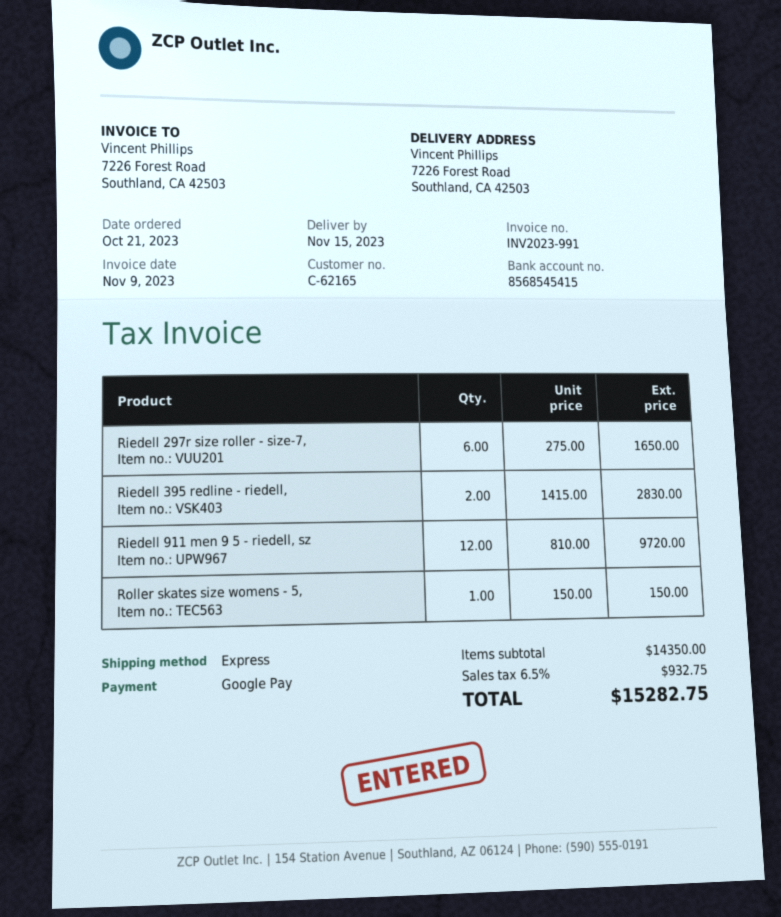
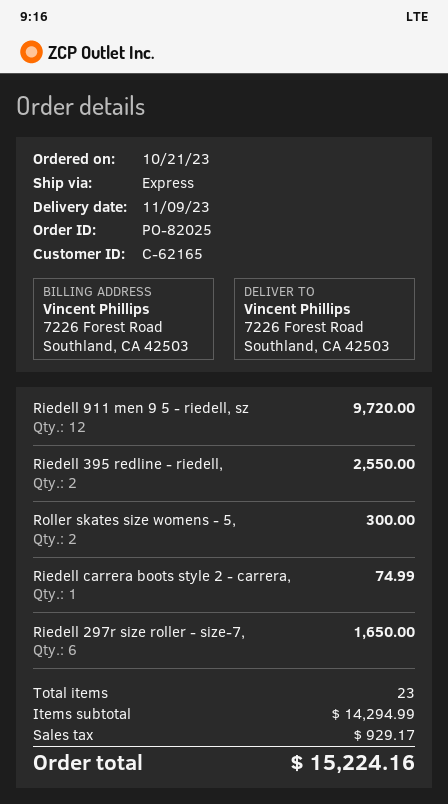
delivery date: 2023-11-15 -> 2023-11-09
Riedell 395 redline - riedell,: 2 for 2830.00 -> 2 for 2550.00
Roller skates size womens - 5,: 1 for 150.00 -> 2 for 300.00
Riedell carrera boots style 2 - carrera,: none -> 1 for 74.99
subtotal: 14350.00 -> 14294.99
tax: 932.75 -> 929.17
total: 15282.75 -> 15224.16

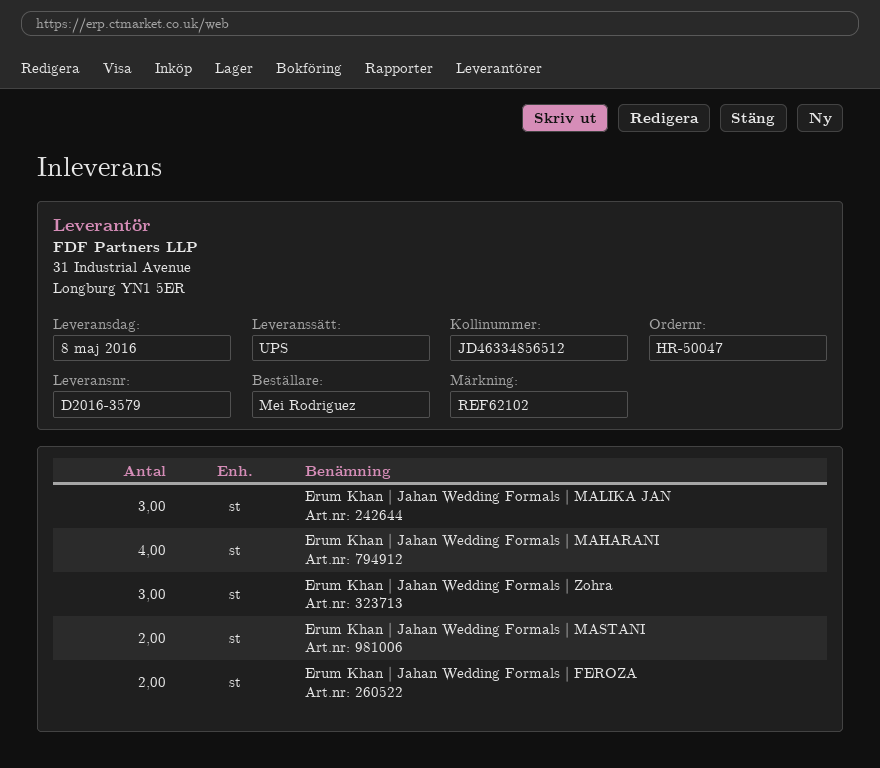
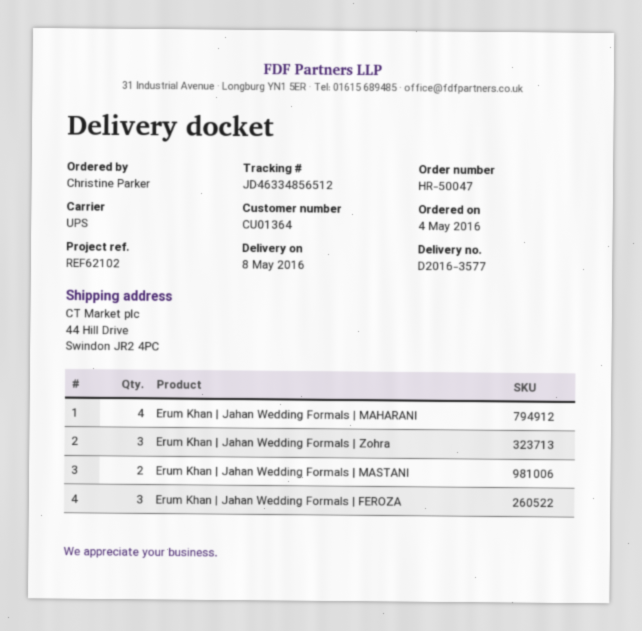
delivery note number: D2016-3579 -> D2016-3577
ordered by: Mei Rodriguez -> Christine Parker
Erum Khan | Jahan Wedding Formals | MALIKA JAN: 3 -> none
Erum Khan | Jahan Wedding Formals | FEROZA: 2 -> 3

· · ·

• Task prompt
Repeat the listing verbatim, pictures excluded.

• Answer box
delivery date: 2023-11-15 -> 2023-11-09
Riedell 395 redline - riedell,: 2 for 2830.00 -> 2 for 2550.00
Roller skates size womens - 5,: 1 for 150.00 -> 2 for 300.00
Riedell carrera boots style 2 - carrera,: none -> 1 for 74.99
subtotal: 14350.00 -> 14294.99
tax: 932.75 -> 929.17
total: 15282.75 -> 15224.16

delivery note number: D2016-3579 -> D2016-3577
ordered by: Mei Rodriguez -> Christine Parker
Erum Khan | Jahan Wedding Formals | MALIKA JAN: 3 -> none
Erum Khan | Jahan Wedding Formals | FEROZA: 2 -> 3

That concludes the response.